WHAT IS REQUIRED
The answer is every line in the data below that contains the word "class".

Stored data:
───
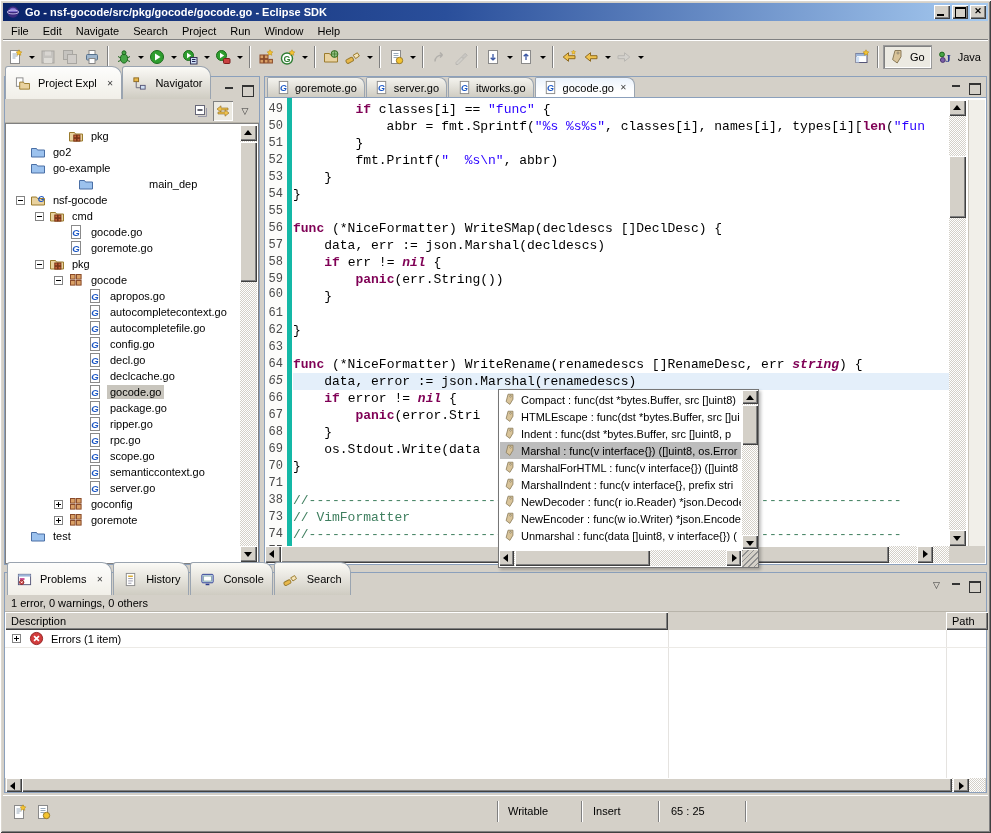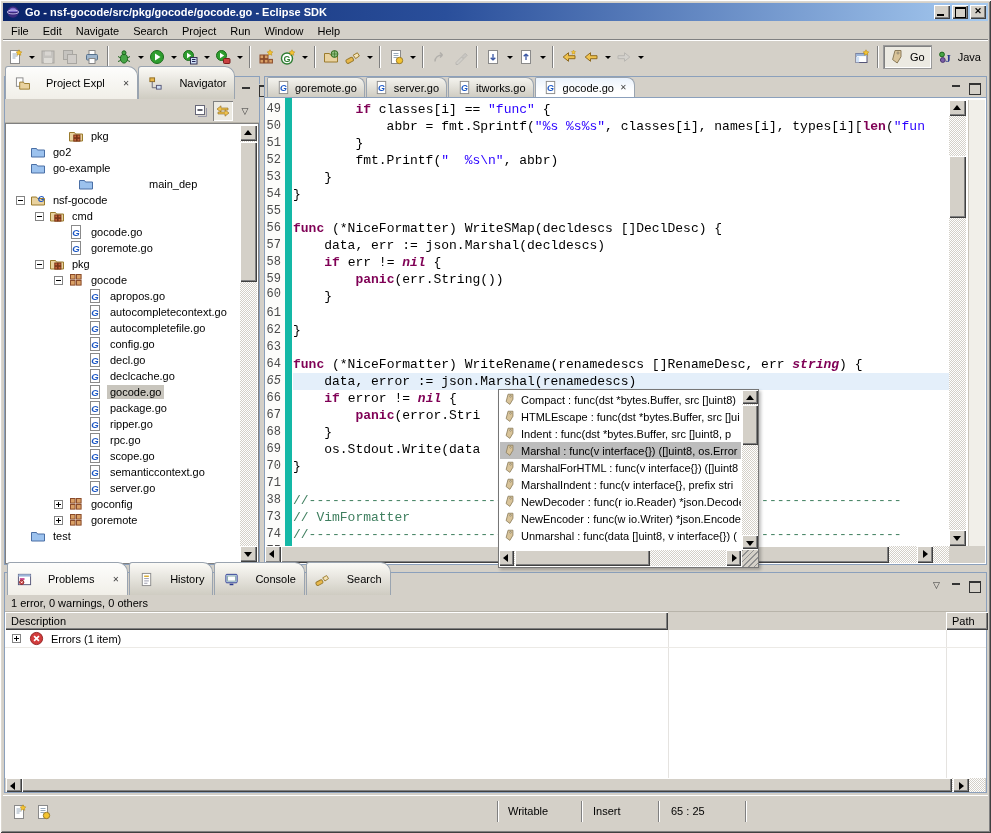--- a/index.html
+++ b/index.html
@@ -41,7 +41,7 @@
   #problems{left:4px;top:572px;width:983px;height:221px;}
   
   .vtab-row{position:absolute;left:0;top:0;right:0;height:22px;display:flex;align-items:flex-end;}
-  .vtab{display:flex;align-items:center;gap:16px;height:21px;padding:16px 8px;border:1px solid #9aa4b0;border-bottom:none;
+  .vtab{display:flex;align-items:center;gap:8px;height:21px;padding:16px 8px;border:1px solid #9aa4b0;border-bottom:none;
     border-radius:3px 10px 0 0;background:linear-gradient(#fbfaf6,#cfccc2);white-space:nowrap;}
   .vtab.active{background:linear-gradient(#fdfdfc,#f1efe8);}
   .tab-close{font-size:8px;color:#444;margin-left:2px;}

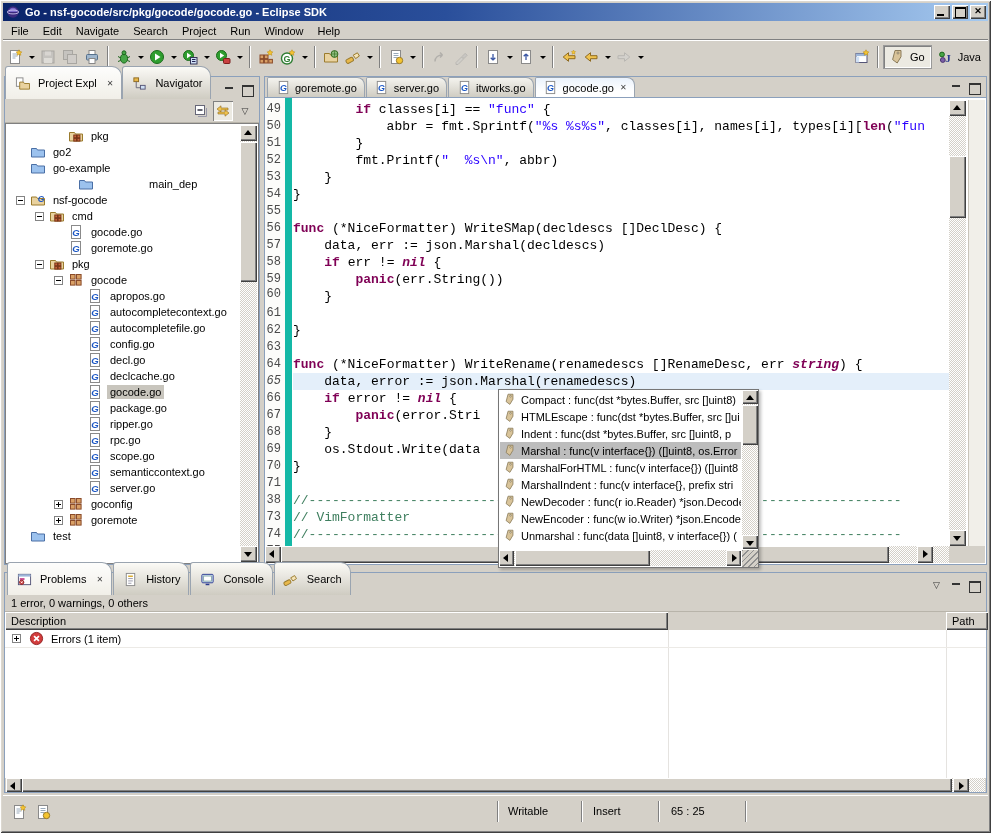--- a/index.html
+++ b/index.html
@@ -75,7 +75,7 @@
   .ed-tab{display:flex;align-items:center;gap:4px;height:20px;padding:0 7px;border:1px solid #9aa4b0;border-bottom:none;border-radius:2px 8px 0 0;background:linear-gradient(#f4f3ee,#cfccc2);white-space:nowrap;}
   .ed-tab.active{background:linear-gradient(#eaf2fc,#ffffff 70%);}
   #edBody{position:absolute;left:0;top:21px;right:37px;bottom:18px;background:#fff;overflow:hidden;}
-  #gutter{position:absolute;left:0;top:0;width:27px;bottom:0;background:#fcfcfa;border-right:7px solid #14b8a6;}
+  #gutter{position:absolute;left:0;top:0;width:27px;bottom:0;background:#fcfcfa;border-right:5px solid #14b8a6;}
   .gut-n{position:absolute;right:4px;width:22px;text-align:right;font:12px/17px "Liberation Mono",monospace;color:#4a4a4a;}
   #codePane{position:absolute;left:28px;top:0;right:0;bottom:0;overflow:hidden;}
   .code-line{position:absolute;left:0;right:0;height:17px;font:13px/17px "Liberation Mono",monospace;white-space:pre;}

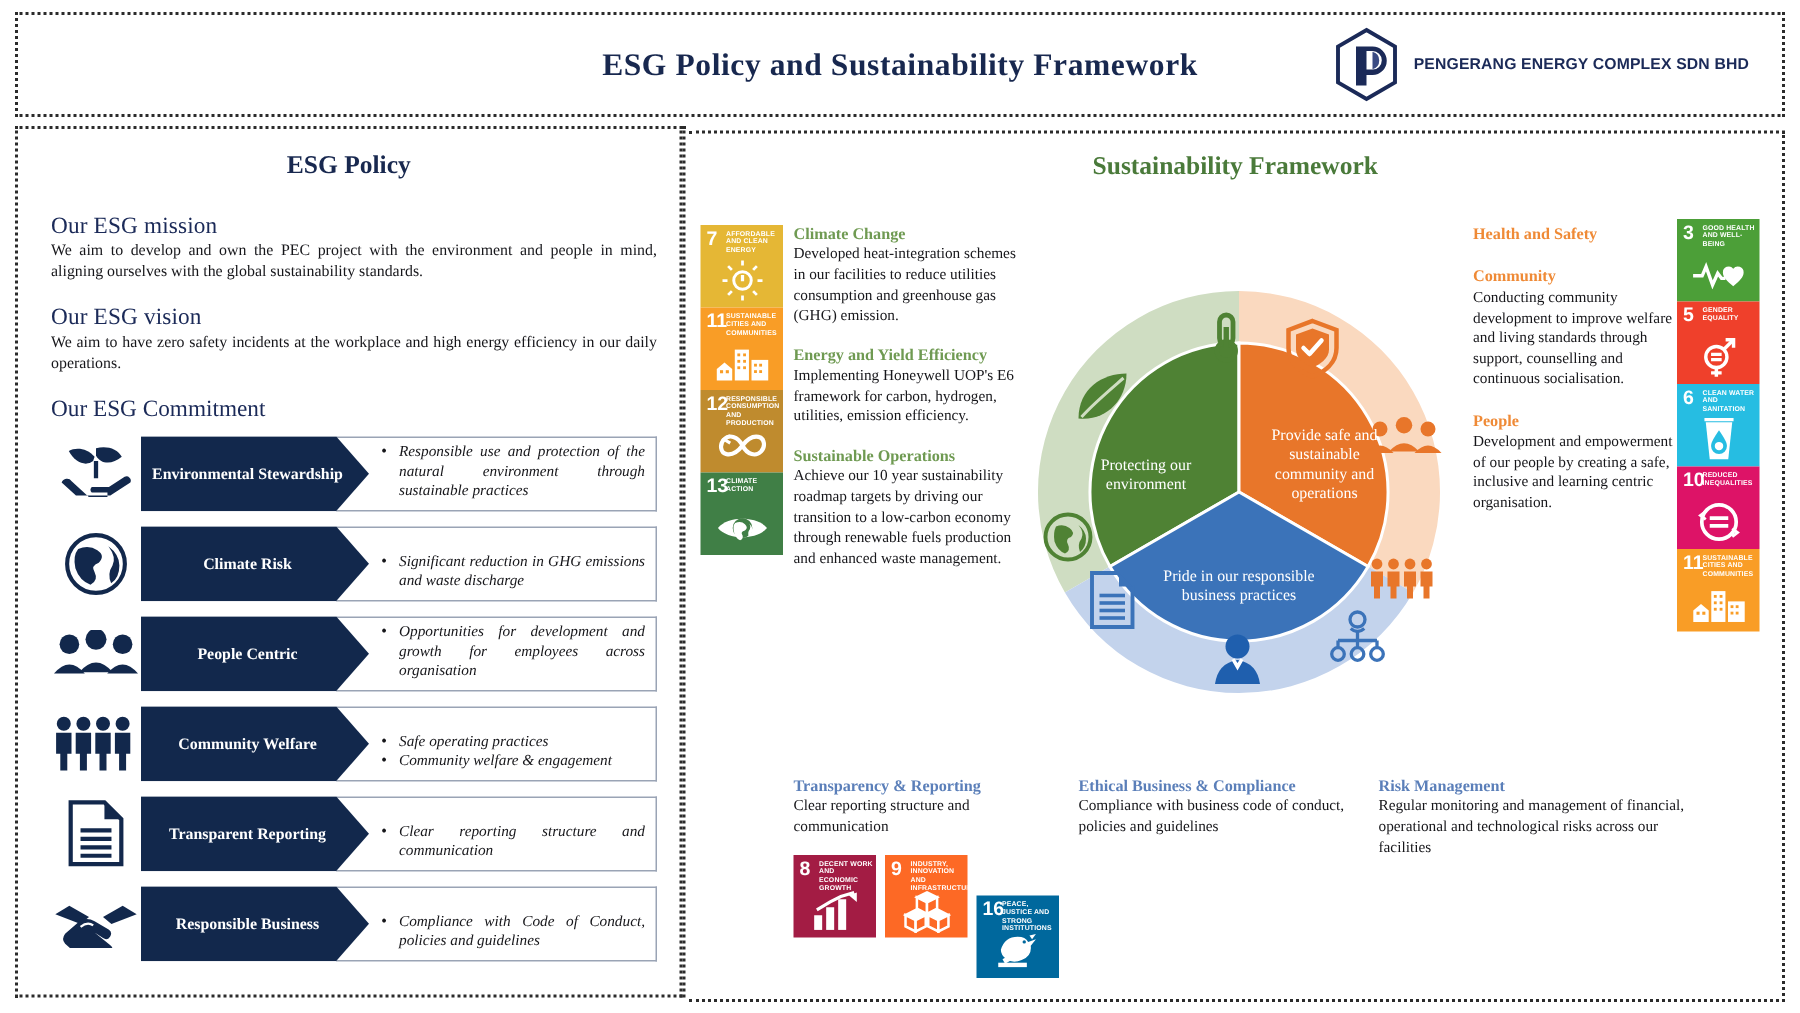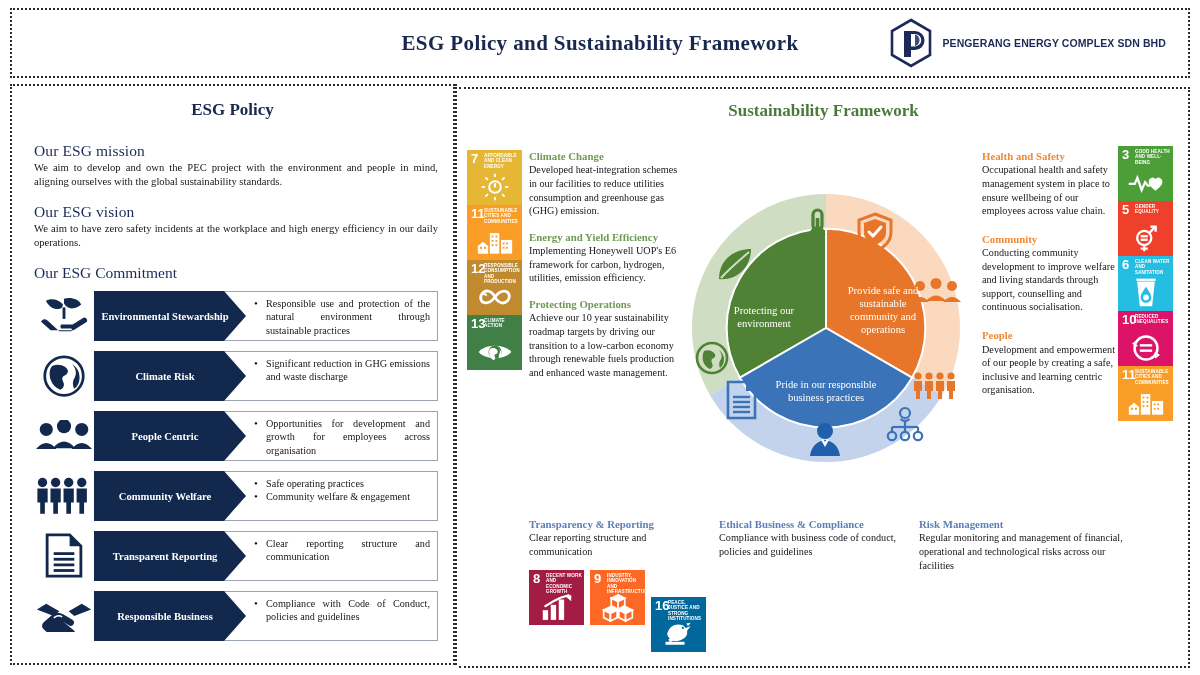--- a/index.html
+++ b/index.html
@@ -518,7 +518,6 @@
   <div class="rcol" id="right-col-blocks">
       <div class="blk">
         <div class="block-h orange-h">Health and Safety</div>
-        <div class="block-p">Occupational health and safety management system in place to ensure wellbeing of our employees across value chain.</div>
       </div>
       <div class="blk">
         <div class="block-h orange-h">Community</div>

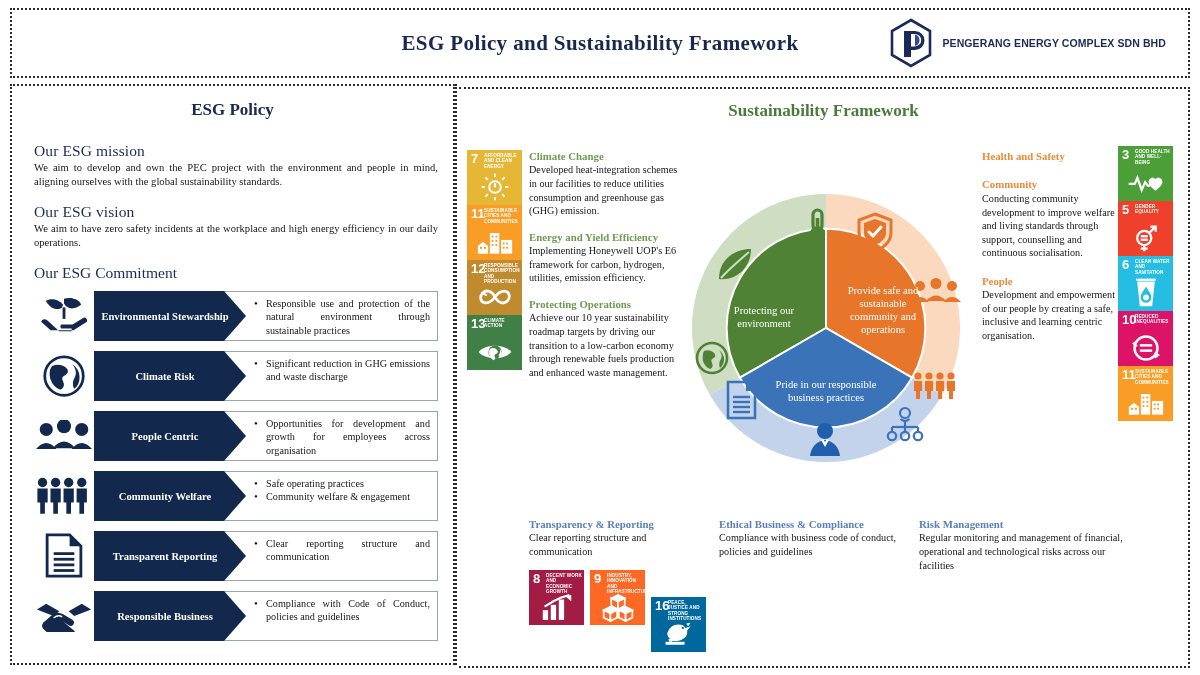--- a/index.html
+++ b/index.html
@@ -84,7 +84,7 @@
   .commit-desc {
     flex: 1 1 auto; border: 1px solid #9aa4b5; border-left: none;
     margin-left: -22px; padding: 5px 7px 5px 30px;
-    display: flex; align-items: flex-start;
+    display: flex; align-items: flex-end; font-style: italic;
   }
   .commit-desc ul { list-style: none; }
   .commit-desc li {

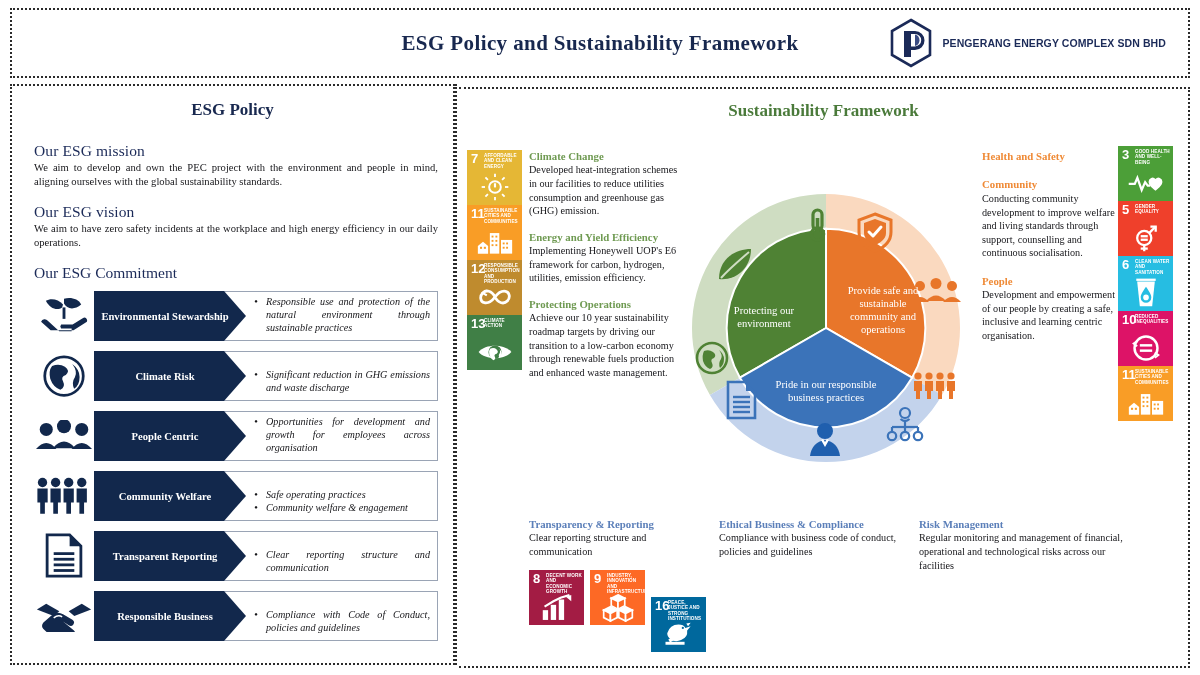--- a/index.html
+++ b/index.html
@@ -511,7 +511,7 @@
         <div class="block-p">Implementing Honeywell UOP's E6 framework for carbon, hydrogen, utilities, emission efficiency.</div>
       </div>
       <div class="blk">
-        <div class="block-h green-h">Protecting Operations</div>
+        <div class="block-h green-h">Sustainable Operations</div>
         <div class="block-p">Achieve our 10 year sustainability roadmap targets by driving our transition to a low-carbon economy through renewable fuels production and enhanced waste management.</div>
       </div>
     </div>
───
EXERCISE RESPONSE
   <div class="rcol" id="right-col-blocks">
       <div class="blk">
         <div class="block-h orange-h">Health and Safety</div>
-        <div class="block-p">Occupational health and safety management system in place to ensure wellbeing of our employees across value chain.</div>
       <div class="blk">
         <div class="block-h orange-h">Community</div>
         <div class="block-p">Implementing Honeywell UOP's E6 framework for carbon, hydrogen, utilities, emission efficiency.</div>
       <div class="blk">
-        <div class="block-h green-h">Protecting Operations</div>
+        <div class="block-h green-h">Sustainable Operations</div>
         <div class="block-p">Achieve our 10 year sustainability roadmap targets by driving our transition to a low-carbon economy through renewable fuels production and enhanced waste management.</div>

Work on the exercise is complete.